Long story short - mice ate into a brand new bag of long grain brown rice...we won't eat it...
Can I feed it uncooked in small amounts to my Muscovy ducks?


----------



## WildernesFamily (Mar 11, 2006)

I wouldn't. Cook it first and then feed it to them. Otherwise you risk them eating too much and having it absorbing liquids and then expanding... that could cause them problems.


----------



## pancho (Oct 23, 2006)

WildernesFamily said:


> I wouldn't. Cook it first and then feed it to them. Otherwise you risk them eating too much and having it absorbing liquids and then expanding... that could cause them problems.


Try telling that to all of the birds that raid rice farms.
Rice ranchers just wish it would cause problems.


----------



## WildernesFamily (Mar 11, 2006)

Well, I stand corrected. I did some reading about this after long having believed the myth about uncoooked rice being bad for birds. It seems that it's perfectly okay for them. I guess you do learn something new every now and then! 

todayifoundout.com/index.php/2012/08/birds-wont-die-if-they-eat-rice/


----------



## Pops2 (Jan 27, 2003)

yeah as long as it isn't the precooked rice like minute or uncle bens, they can eat all they want.


----------



## Runestone (Jan 7, 2007)

Thanks! I'll give it to them in small amounts....they'll think it's a great treat


----------



## mekasmom (Jan 19, 2010)

I had always heard that uncooked rice was really bad for birds too. That is why you toss birdseed at weddings instead of rice now???? 
I didn't know they could eat it. I would cook it first, but that isn't because I KNOW it hurts them, it's just what I have heard.


----------



## KSALguy (Feb 14, 2006)

rice is no differint than any other whole grain, if you boil wheat or oats or corn long enough they swell too, but no body worries about feeding them to birds,


----------



## A.T. Hagan (May 1, 2002)

Still in the hull (paddy), brown rice, white, rice, raw, parboiled, instant, long, medium, or short grain, anything but MOLDY. Any and all rice that isn't actually rotten is safe to feed ducks, chickens, etc.

It's not always very nutritious but it is safe.

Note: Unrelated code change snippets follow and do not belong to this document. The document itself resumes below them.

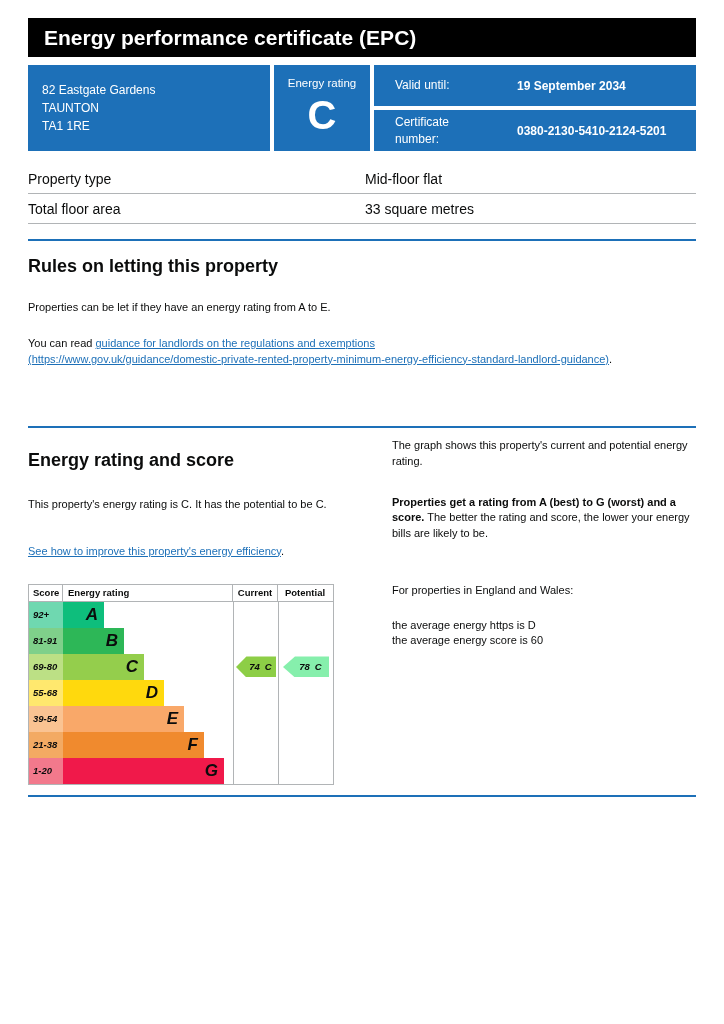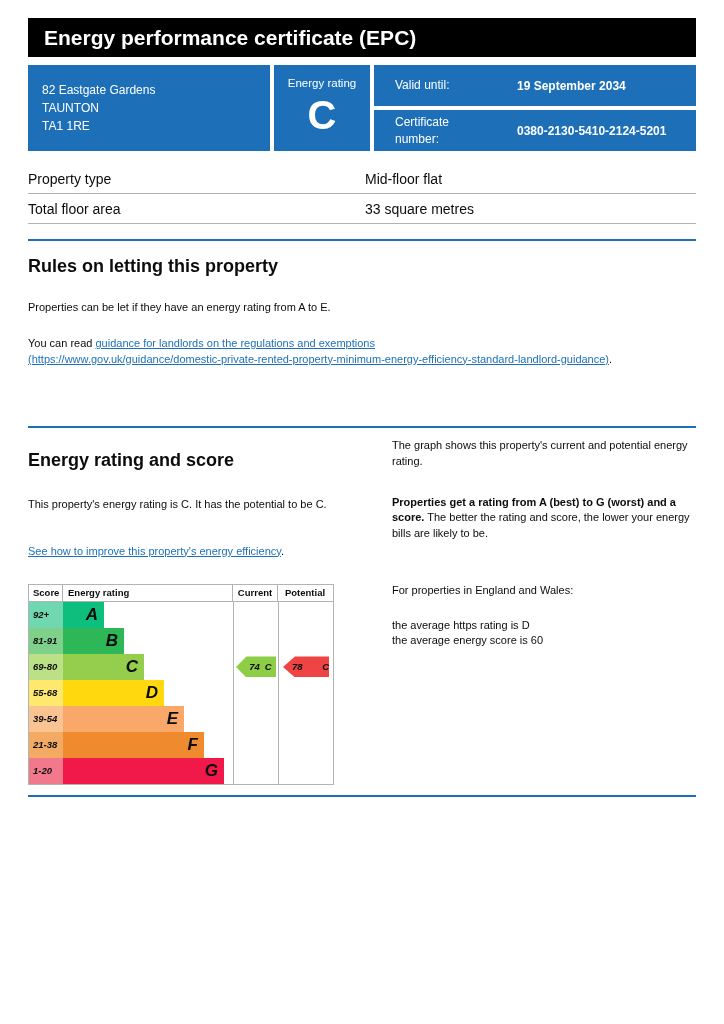--- a/index.html
+++ b/index.html
@@ -192,7 +192,7 @@
         <p class="body-text p1">The graph shows this property's current and potential energy rating.</p>
         <p class="body-text p2"><b>Properties get a rating from A (best) to G (worst) and a score.</b><span> The better the rating and score, the lower your energy bills are likely to be.</span></p>
         <p class="body-text p3">For properties in England and Wales:</p>
-        <p class="body-text p4"><span>the average https rating is D</span><br><span>the average energy score is 60</span></p>
+        <p class="body-text p4"><span>the average energy https is D</span><br><span>the average energy score is 60</span></p>
       </div>
     </div>
 

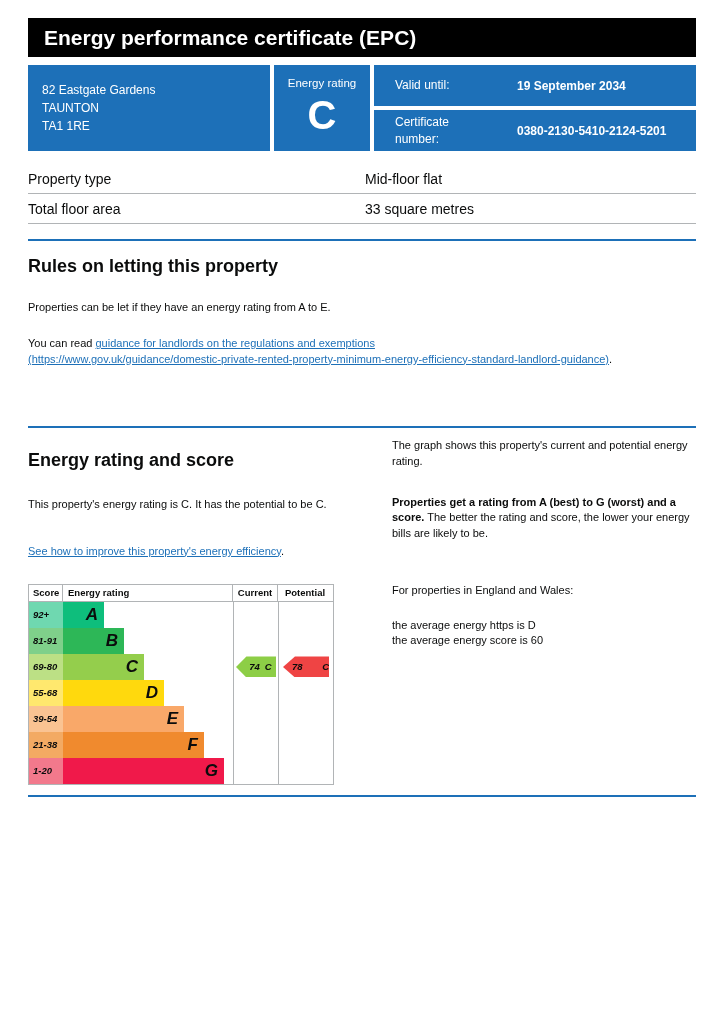--- a/index.html
+++ b/index.html
@@ -179,7 +179,7 @@
               </div>
             </div>
             <div class="epc-colpot">
-              <div class="epc-arrow" id="potential-arrow" style="left: 4px; width: 46px; top: 54.5px; background: #ef4444; justify-content: space-between;">
+              <div class="epc-arrow" id="potential-arrow" style="left: 4px; width: 46px; top: 54.5px; background: #86efac;">
                 <span>78</span>
                   <span>C</span>
               </div>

Some of the finest duck hunting in the world is in rice fields.


----------



## GrannyCarol (Mar 23, 2005)

However, ducks in rice fields are run by the farmers to keep down pests, so I assume they don't eat the crop. I've seen videos of hundreds of runner ducks being sent to the rice paddies to forage - must be the bugs and weeds that they like?

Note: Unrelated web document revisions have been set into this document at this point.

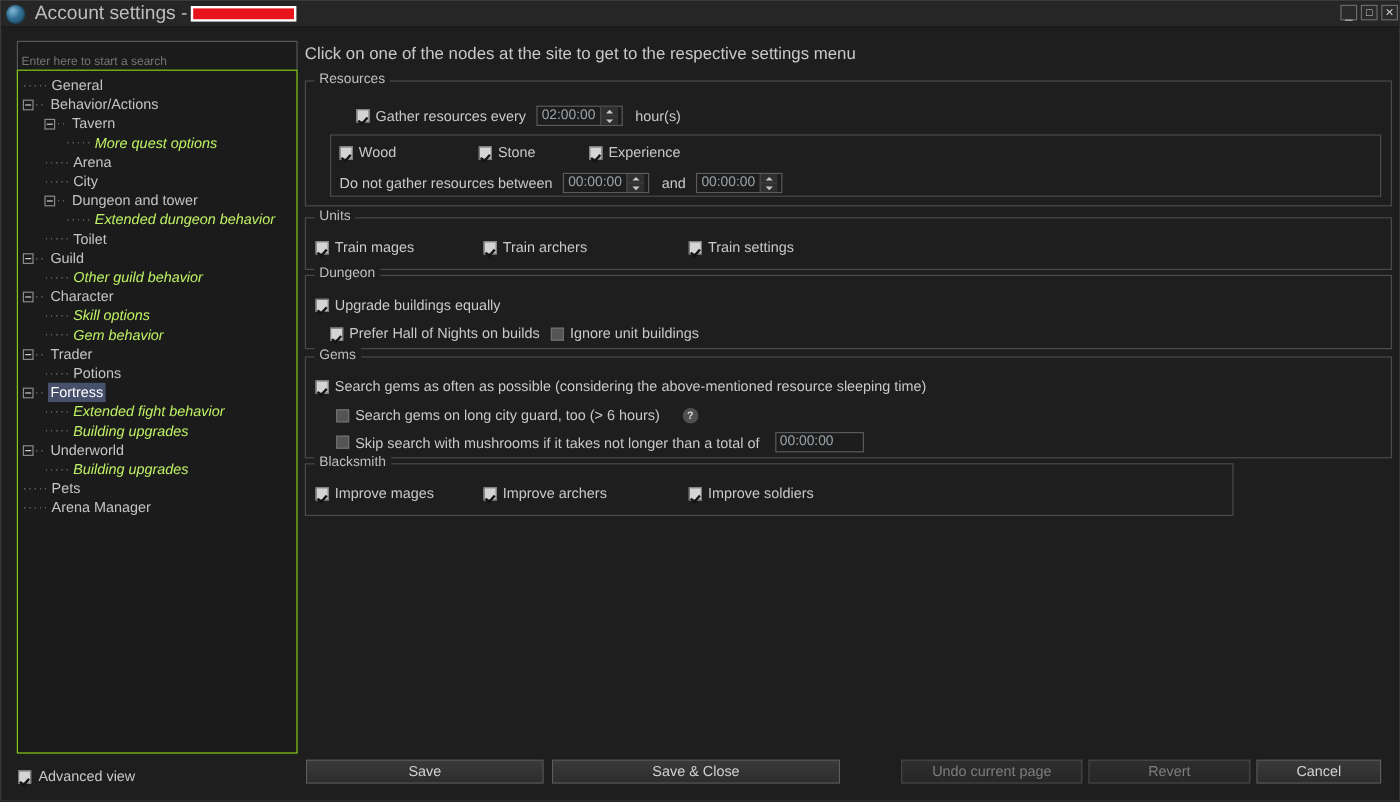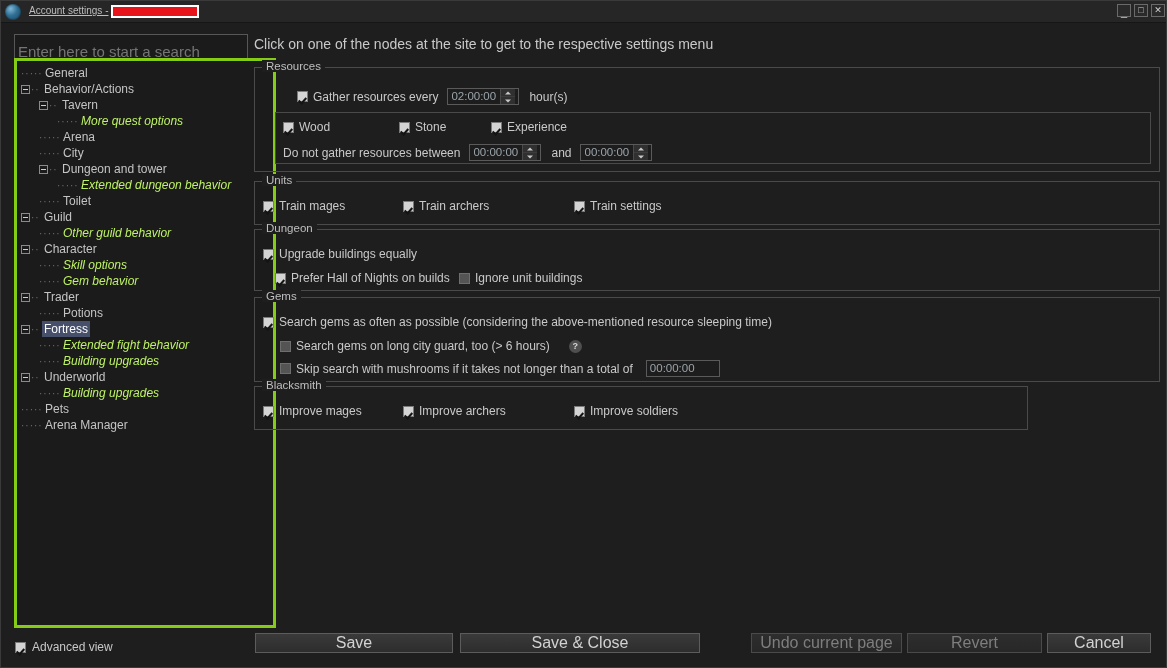--- a/index.html
+++ b/index.html
@@ -47,10 +47,9 @@
   }
   #title-text {
     margin-left: 8px;
-    font-size: 10px;
+    font-size: 16px;
     color: #bdbdbd;
     white-space: nowrap;
-    text-decoration: underline;
   }
   #title-redacted {
     display: inline-block;

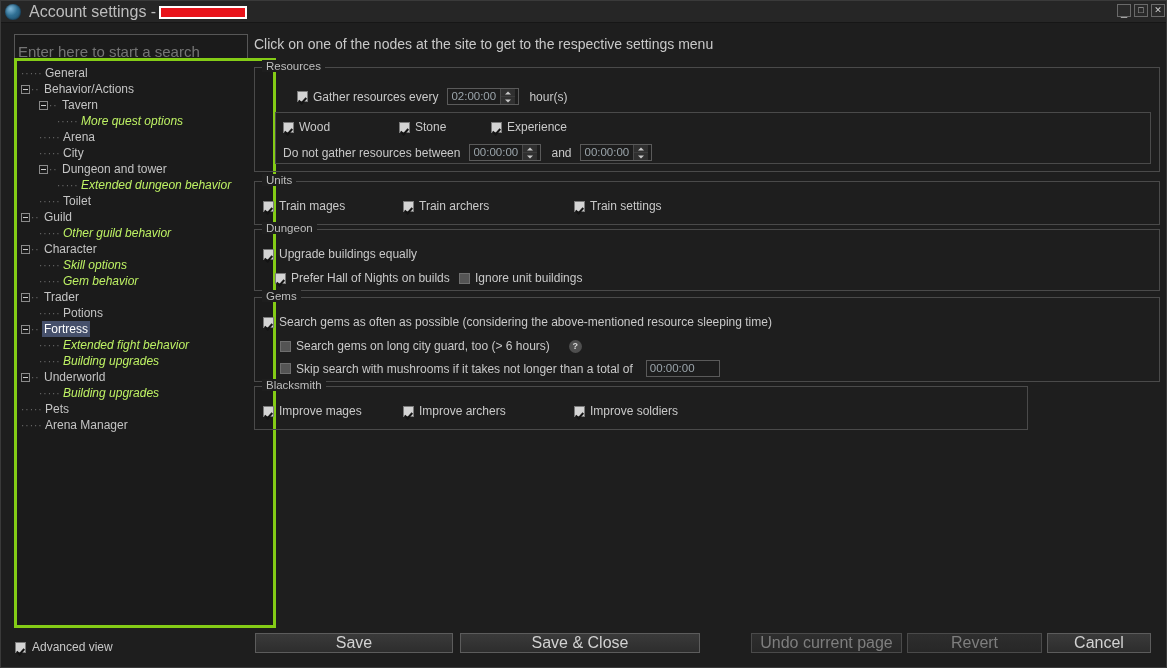--- a/index.html
+++ b/index.html
@@ -94,7 +94,7 @@
     background: #1b1b1b;
     border: 1px solid #575757;
     color: #8f8f8f;
-    font-size: 15px;
+    font-size: 10px;
     padding: 16px 3px;
     box-sizing: border-box;
     outline: none;

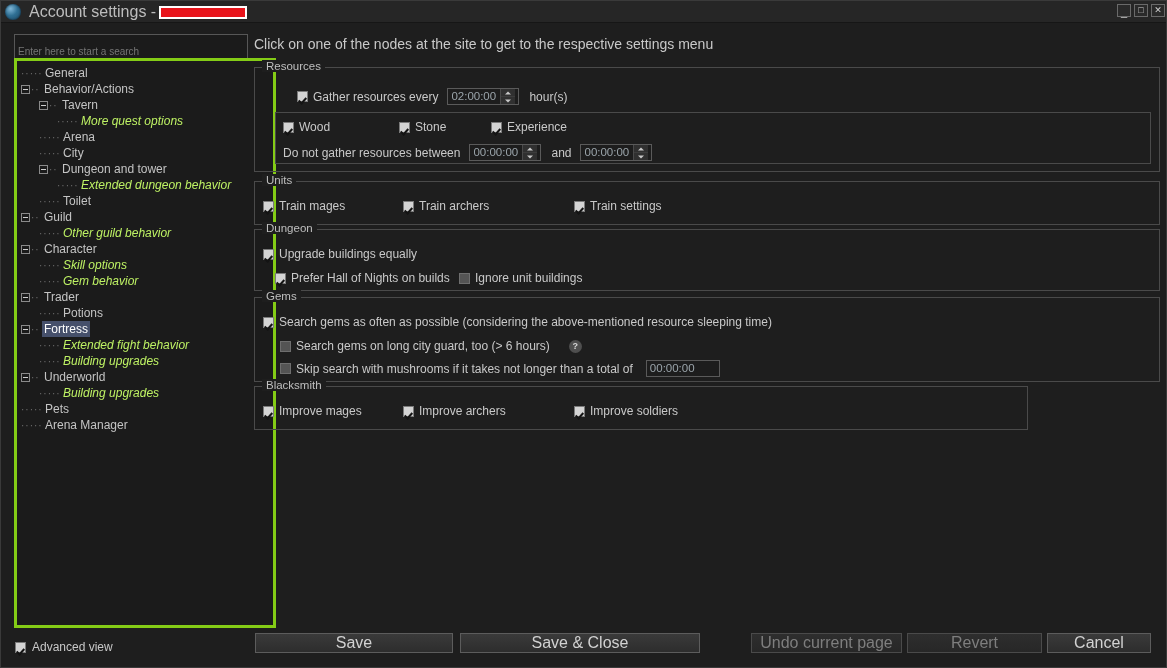--- a/index.html
+++ b/index.html
@@ -112,9 +112,9 @@
   #tree-panel {
     position: absolute;
     left: 13px; top: 57px;
-    width: 262px; height: 570px;
+    width: 234px; height: 570px;
     background: #1b1b1b;
-    border: 3px solid #84cc16;
+    border: 1px solid #84cc16;
     box-sizing: border-box;
     overflow: hidden;
   }

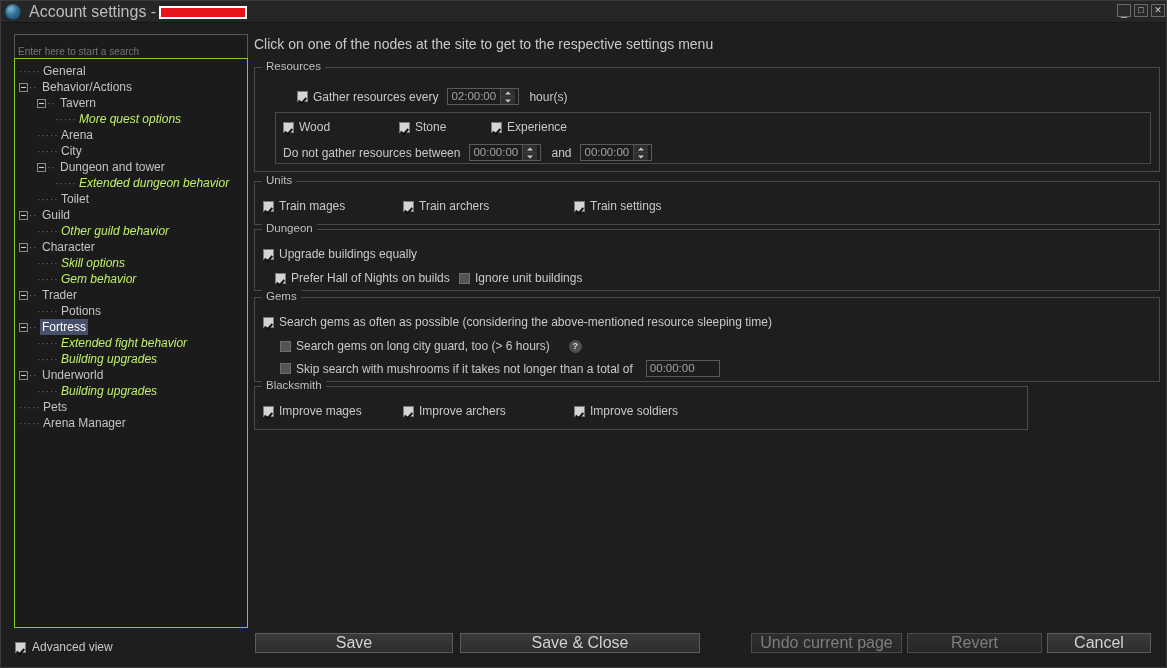--- a/index.html
+++ b/index.html
@@ -287,7 +287,7 @@
     background: linear-gradient(#3a3a3a, #2d2d2d);
     border: 1px solid #5c5c5c;
     color: #d2d2d2;
-    font-size: 16px;
+    font-size: 12px;
     line-height: 18px;
     text-align: center;
     box-sizing: border-box;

It makes sense that regular whole rice would be fine like any grain though and that the precooked, instant rice could be a problem.


----------



## pancho (Oct 23, 2006)

mekasmom said:


> I had always heard that uncooked rice was really bad for birds too. That is why you toss birdseed at weddings instead of rice now????
> I didn't know they could eat it. I would cook it first, but that isn't because I KNOW it hurts them, it's just what I have heard.


That was just something people who had never raised or fed a bird decided.
It sounded like they really cared for birds but they just didn't know about birds.


----------